%%

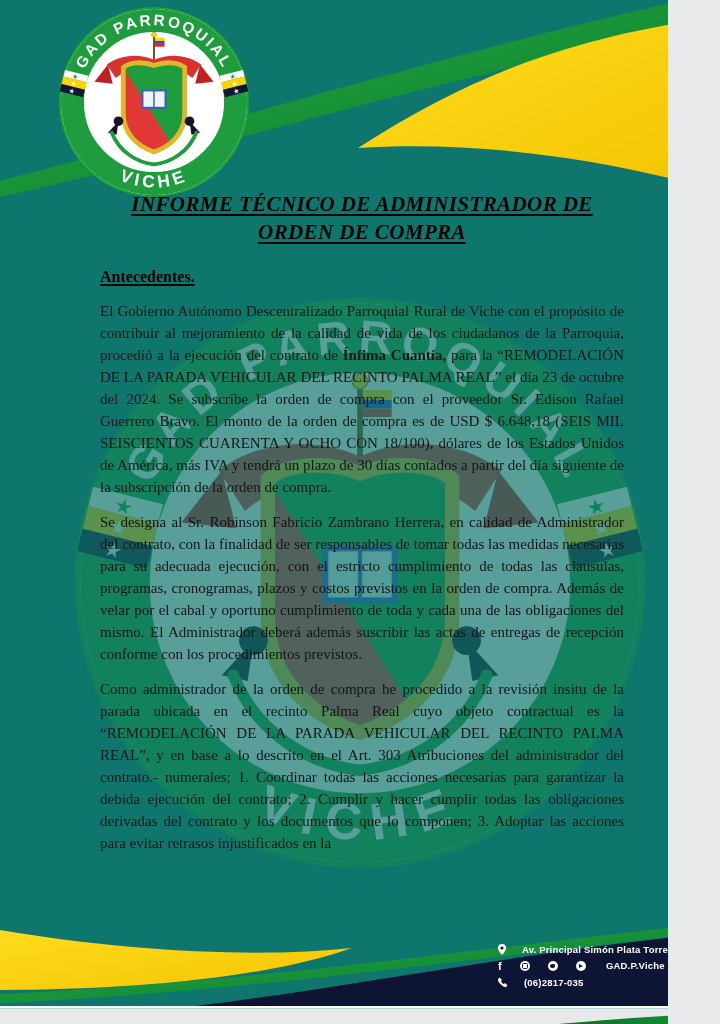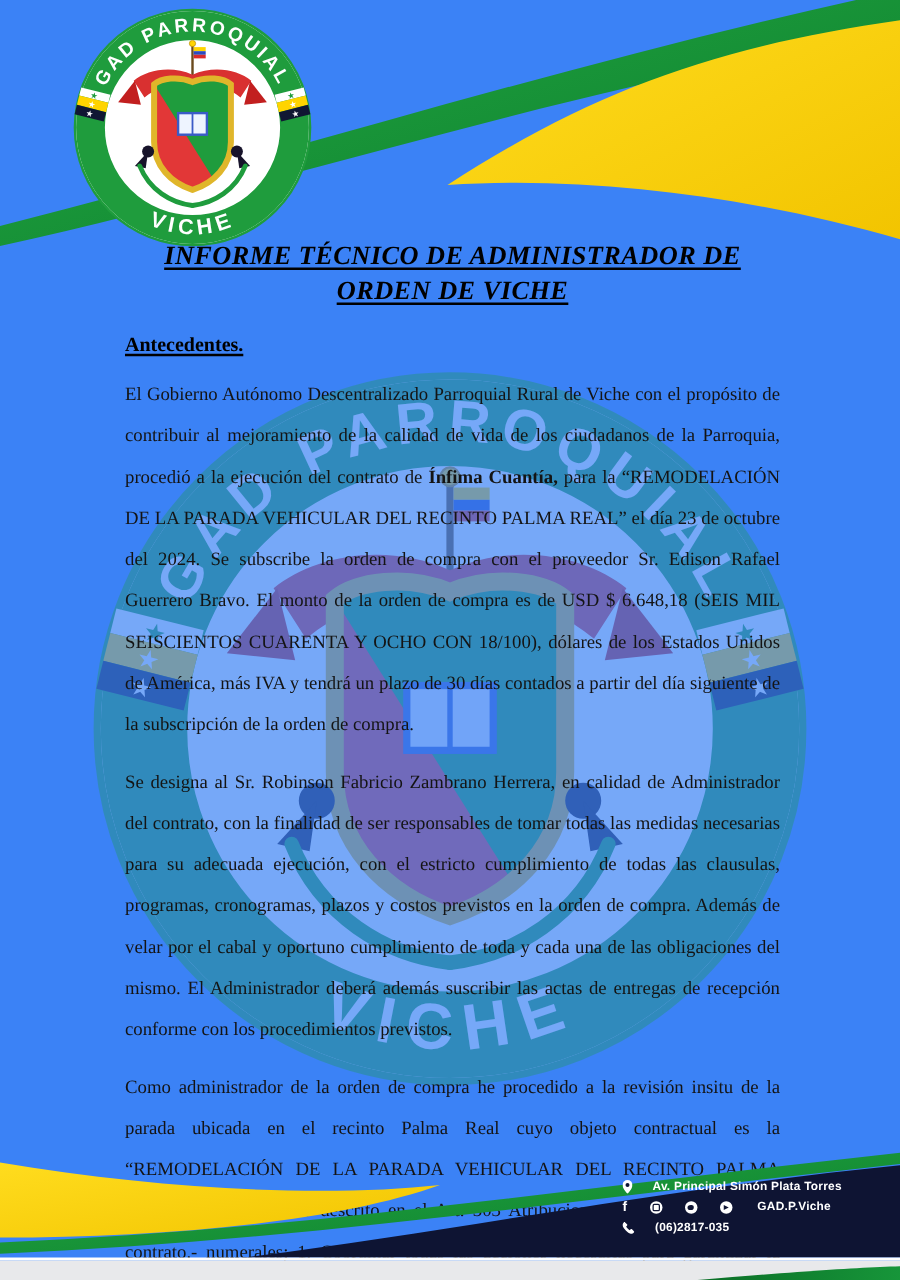"INFORME TÉCNICO DE ADMINISTRADOR DE" .page { background: #3b82f6 -> #0f766e; width: 720px -> 668px }
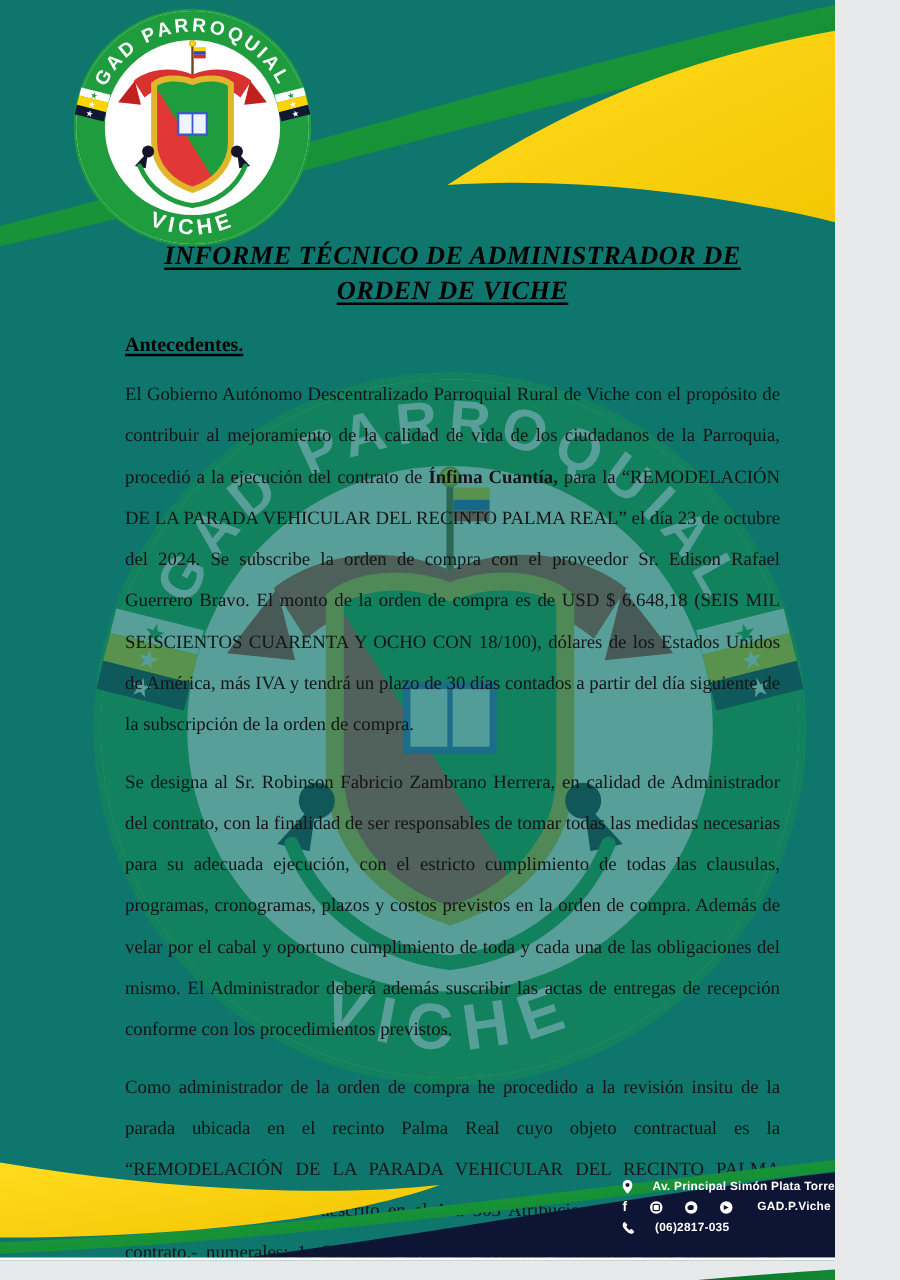"ORDEN DE VICHE" span { text: VICHE -> COMPRA }
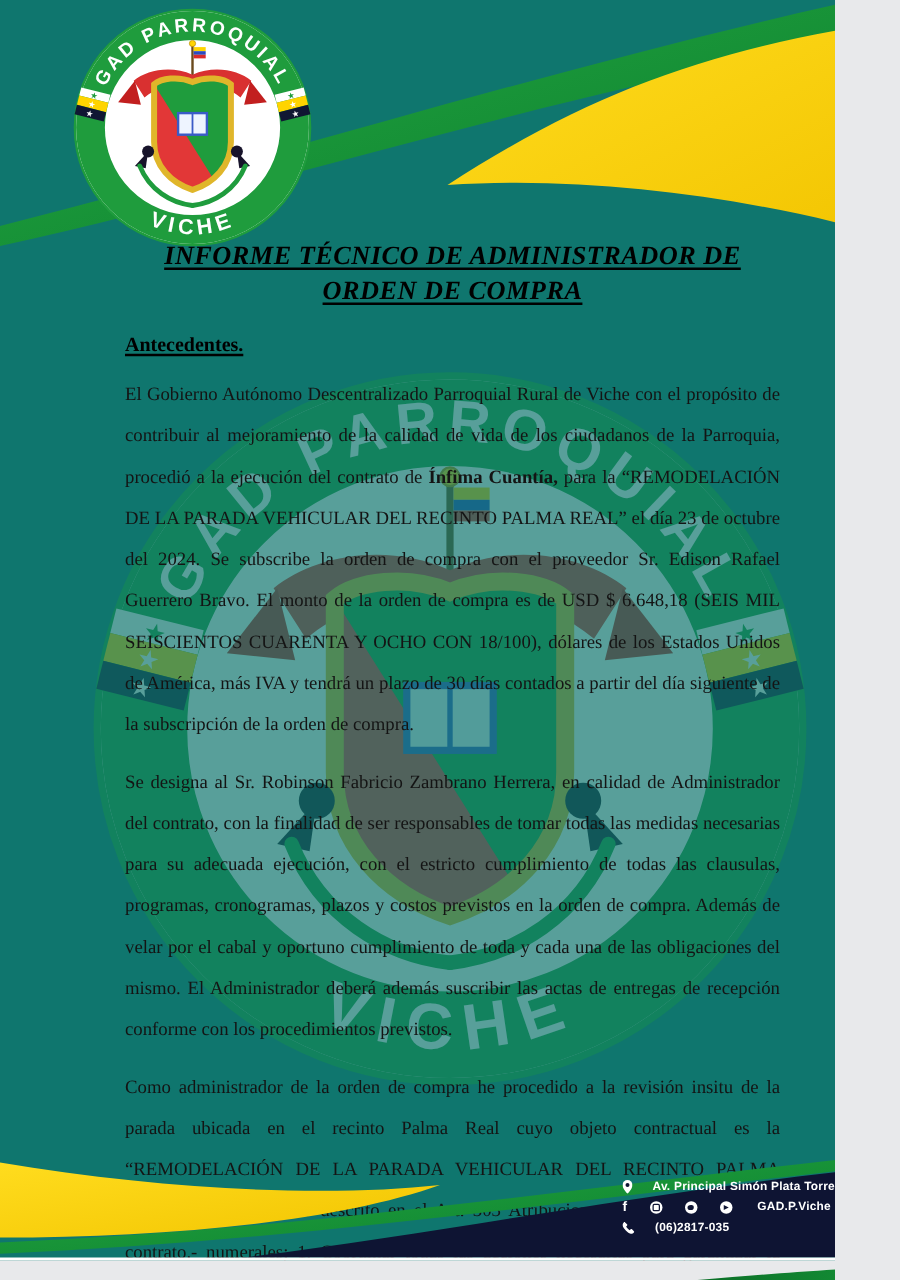"El Gobierno Autónomo Descentralizado" .doc p { line-height: 33px -> 22px }
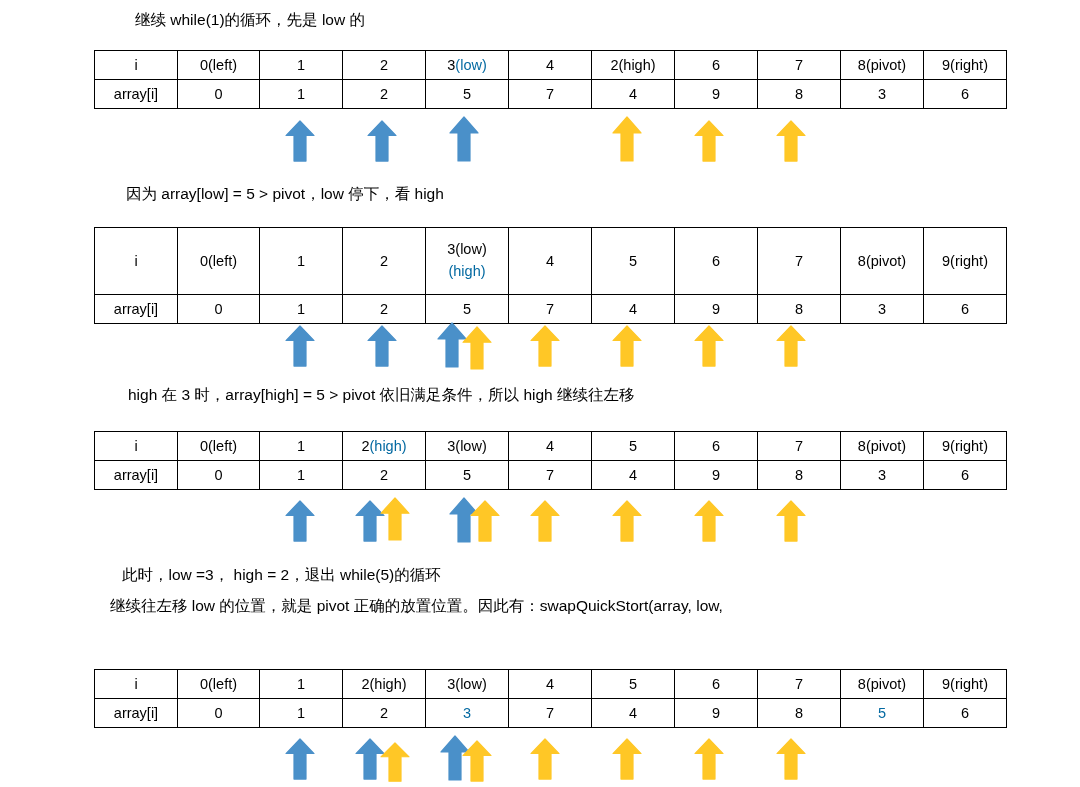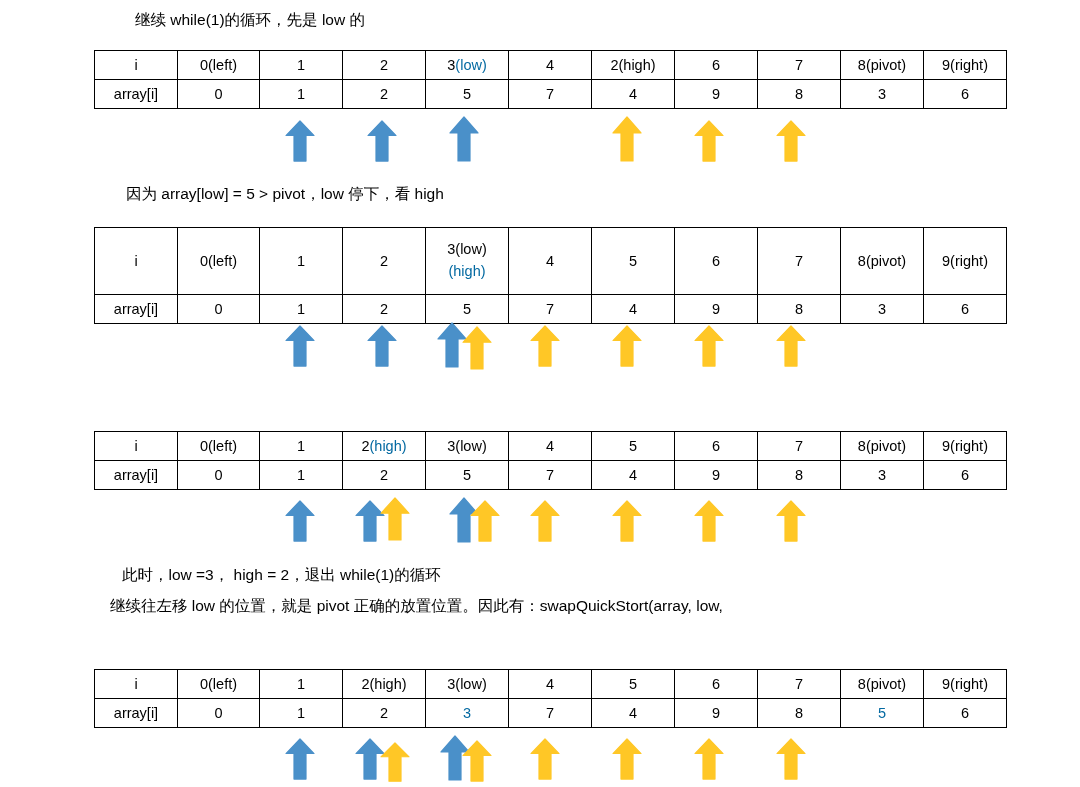"high 在 3 时，array[high] =" div.caption { html: none -> <div>high 在 3 时，array[high] = 5 &gt; pivot 依旧满足条件，所以 high 继续往左移</div> }
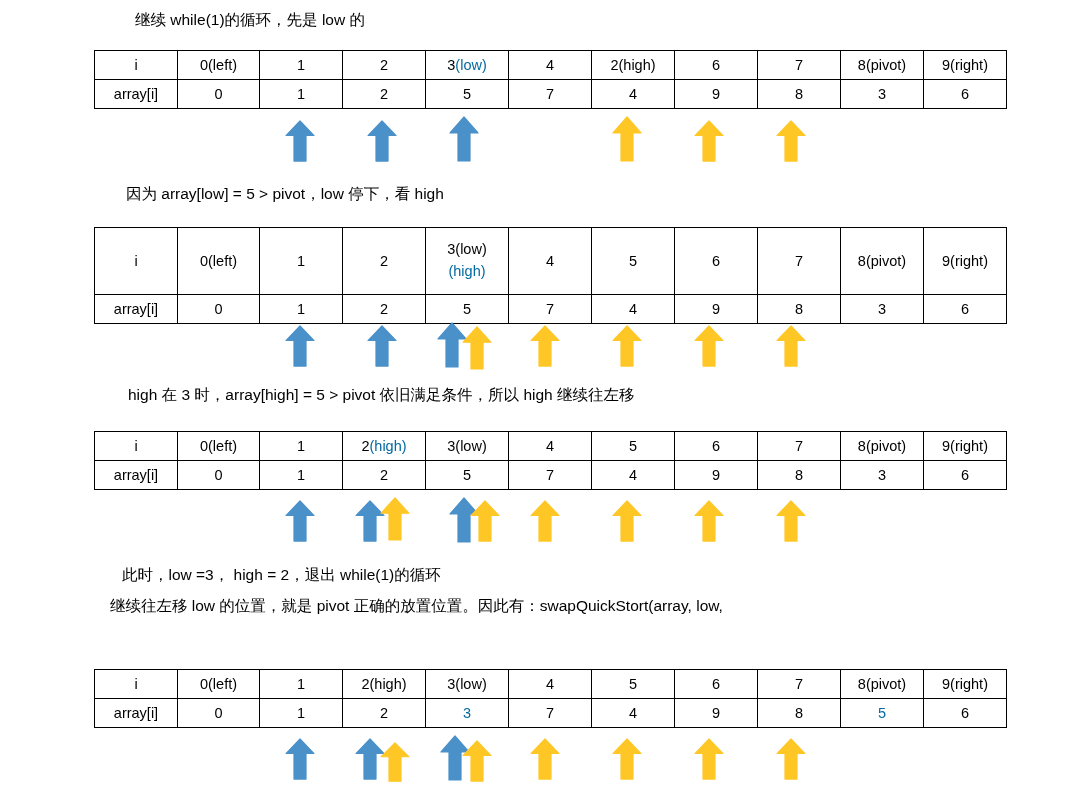"此时，low =3， high = 2，退出" div.caption { text: 1 -> 5 }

%%

■ What the task asks
Copy the listing verbatim, omitting images.

■ Output for this exercise
"INFORME TÉCNICO DE ADMINISTRADOR DE" .page { background: #3b82f6 -> #0f766e; width: 720px -> 668px }
"ORDEN DE VICHE" span { text: VICHE -> COMPRA }
"El Gobierno Autónomo Descentralizado" .doc p { line-height: 33px -> 22px }
"high 在 3 时，array[high] =" div.caption { html: none -> <div>high 在 3 时，array[high] = 5 &gt; pivot 依旧满足条件，所以 high 继续往左移</div> }
"此时，low =3， high = 2，退出" div.caption { text: 1 -> 5 }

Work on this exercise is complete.